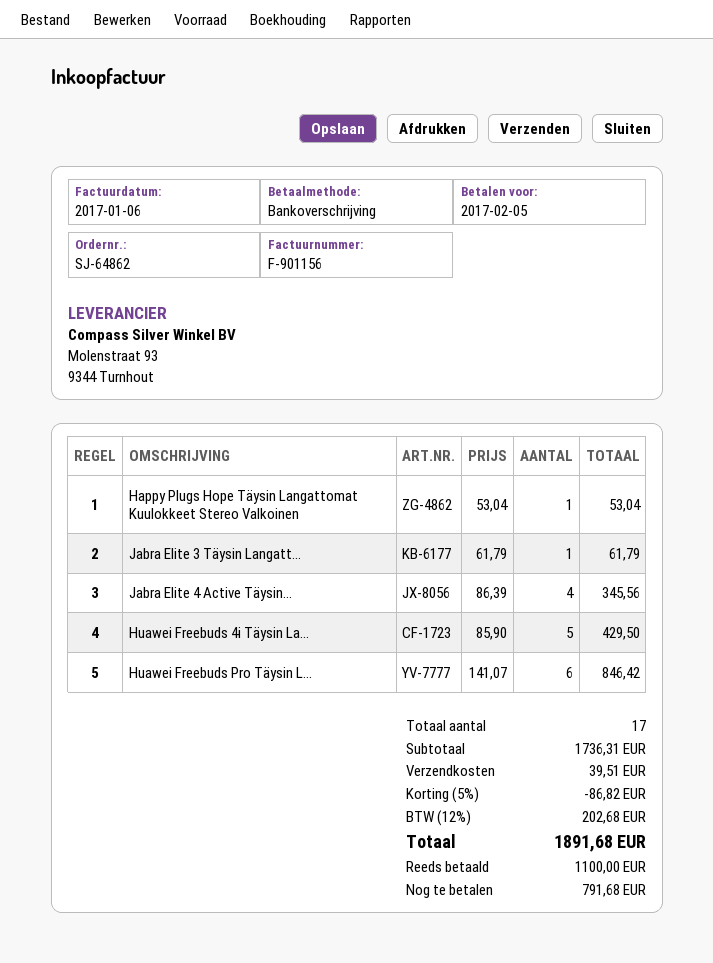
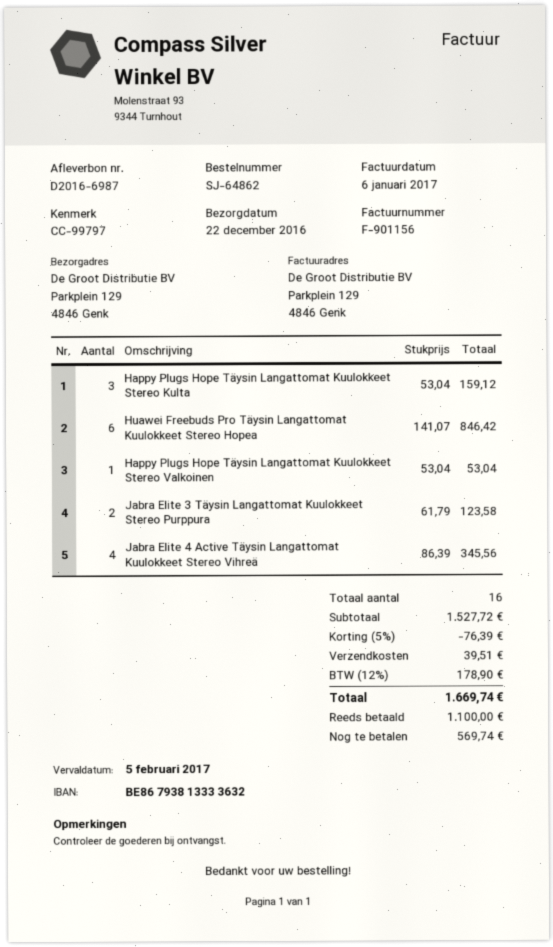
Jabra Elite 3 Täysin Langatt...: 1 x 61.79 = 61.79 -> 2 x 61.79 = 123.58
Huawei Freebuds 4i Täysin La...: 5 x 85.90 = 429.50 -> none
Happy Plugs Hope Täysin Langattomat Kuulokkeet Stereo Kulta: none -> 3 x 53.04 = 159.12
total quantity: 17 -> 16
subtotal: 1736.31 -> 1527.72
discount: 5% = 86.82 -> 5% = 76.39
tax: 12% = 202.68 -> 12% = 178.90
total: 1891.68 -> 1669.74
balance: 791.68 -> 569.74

...

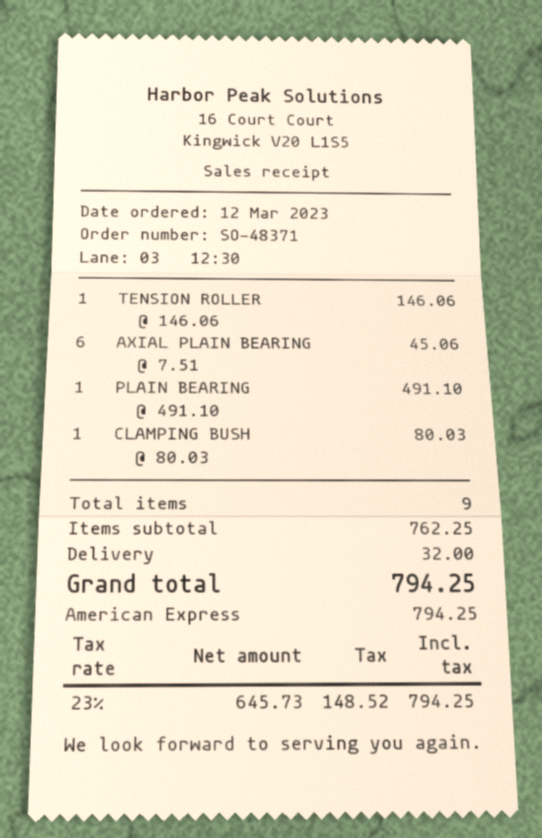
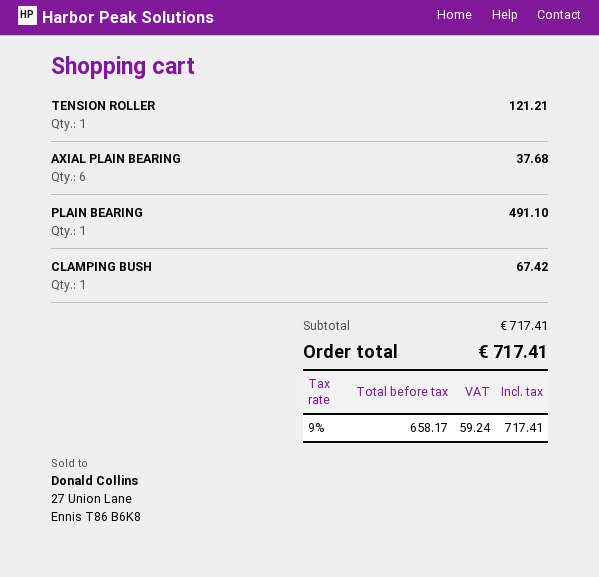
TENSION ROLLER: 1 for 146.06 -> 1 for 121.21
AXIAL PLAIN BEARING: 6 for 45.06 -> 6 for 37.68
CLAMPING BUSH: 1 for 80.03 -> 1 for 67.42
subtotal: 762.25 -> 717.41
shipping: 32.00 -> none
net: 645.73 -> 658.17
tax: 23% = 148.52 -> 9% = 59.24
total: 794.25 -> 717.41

...

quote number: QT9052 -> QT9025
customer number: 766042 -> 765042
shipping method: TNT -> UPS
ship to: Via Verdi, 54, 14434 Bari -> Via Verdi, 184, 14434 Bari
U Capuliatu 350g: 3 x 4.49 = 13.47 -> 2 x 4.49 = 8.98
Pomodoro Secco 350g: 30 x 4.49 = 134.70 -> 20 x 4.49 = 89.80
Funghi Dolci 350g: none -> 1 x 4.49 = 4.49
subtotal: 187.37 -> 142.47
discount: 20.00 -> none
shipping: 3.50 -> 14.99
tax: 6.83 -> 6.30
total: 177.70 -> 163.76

**Work item**:
Write out exactly the lines that fall from the line with "Jabra Elite 3" to the line with "balance: 791.68 -> 569.74" in the records above, keeping both ends.

**Problem solution**:
Jabra Elite 3 Täysin Langatt...: 1 x 61.79 = 61.79 -> 2 x 61.79 = 123.58
Huawei Freebuds 4i Täysin La...: 5 x 85.90 = 429.50 -> none
Happy Plugs Hope Täysin Langattomat Kuulokkeet Stereo Kulta: none -> 3 x 53.04 = 159.12
total quantity: 17 -> 16
subtotal: 1736.31 -> 1527.72
discount: 5% = 86.82 -> 5% = 76.39
tax: 12% = 202.68 -> 12% = 178.90
total: 1891.68 -> 1669.74
balance: 791.68 -> 569.74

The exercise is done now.